**WHAT TO PRODUCE**.
Where an entry holds an image, skip the image but reproduce the rest word for word.

**Saved data entries**.
■ ■ ■ ■ ■

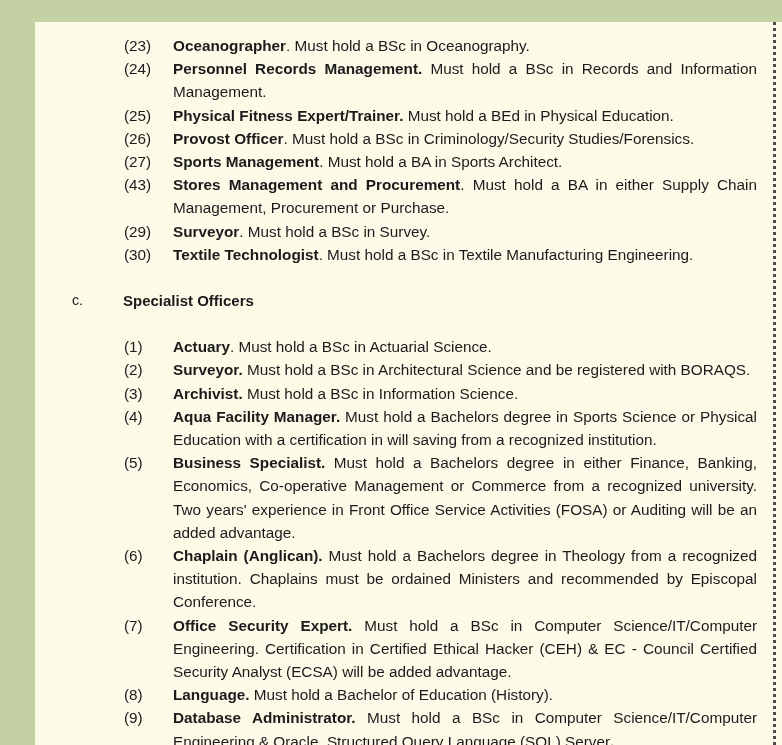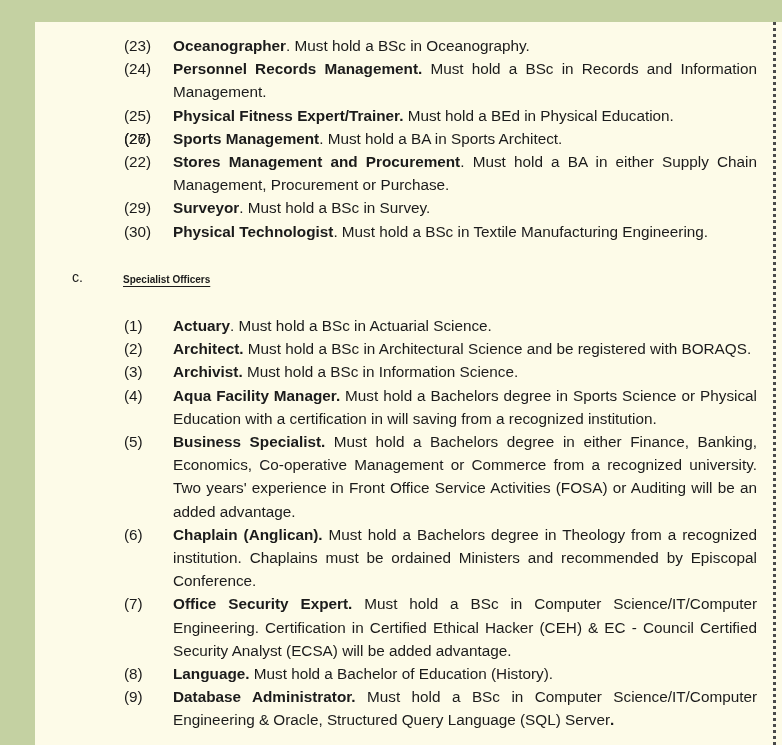"Provost Officer. Must hold a" span.body { html: none -> <span><span>Provost Officer</span><span>. Must hold a BSc in Criminology/Security Studies/Forensics.</span></span> }
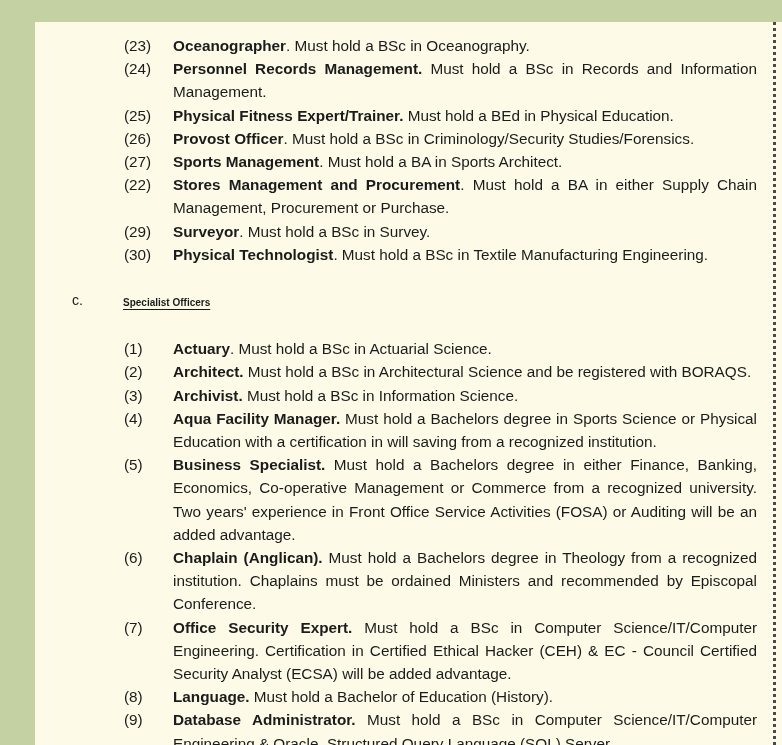"(22)" span.num { text: 22 -> 43 }
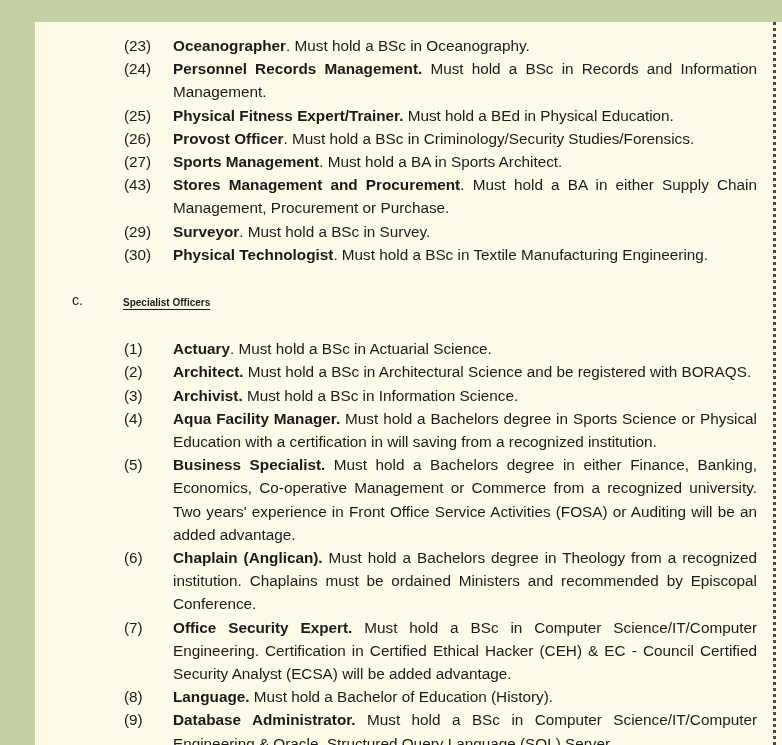"Physical Technologist" span.term { text: Physical -> Textile }
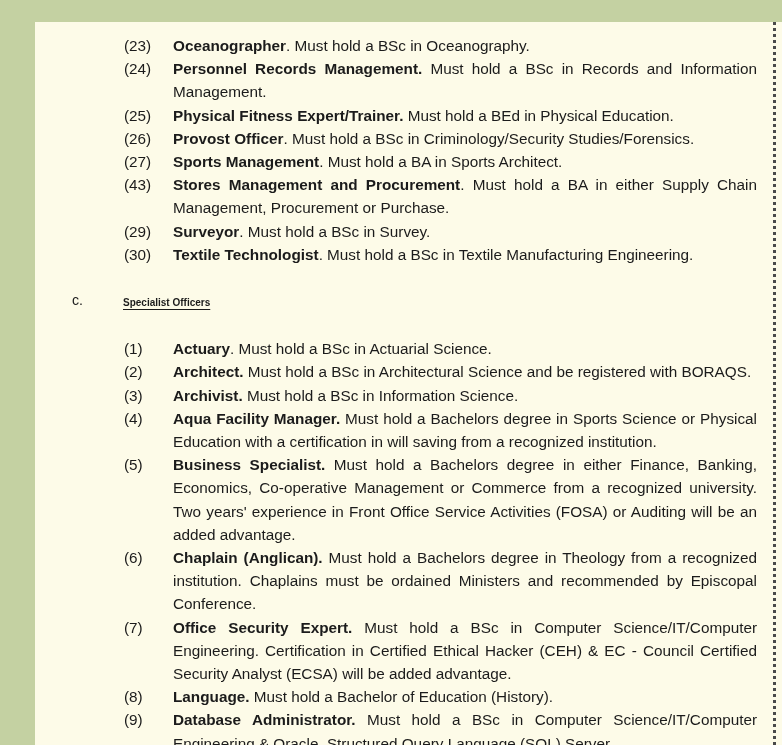"Specialist Officers" .section-head .head-label { font-size: 10px -> 15px; text-decoration: underline -> none }
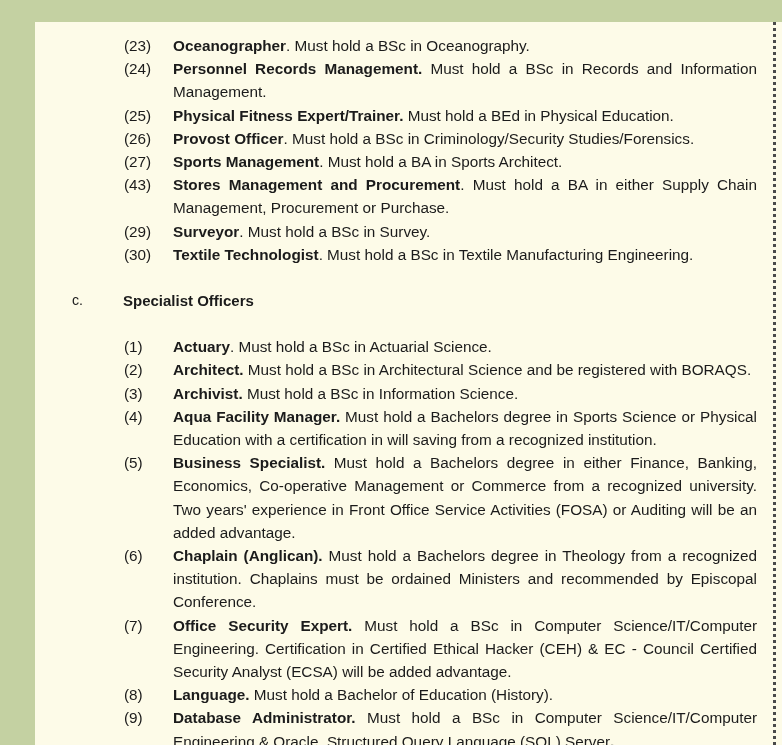"Architect." span.term { text: Architect -> Surveyor }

■ ■ ■ ■ ■

**FINISHED EXERCISE**.
"Provost Officer. Must hold a" span.body { html: none -> <span><span>Provost Officer</span><span>. Must hold a BSc in Criminology/Security Studies/Forensics.</span></span> }
"(22)" span.num { text: 22 -> 43 }
"Physical Technologist" span.term { text: Physical -> Textile }
"Specialist Officers" .section-head .head-label { font-size: 10px -> 15px; text-decoration: underline -> none }
"Architect." span.term { text: Architect -> Surveyor }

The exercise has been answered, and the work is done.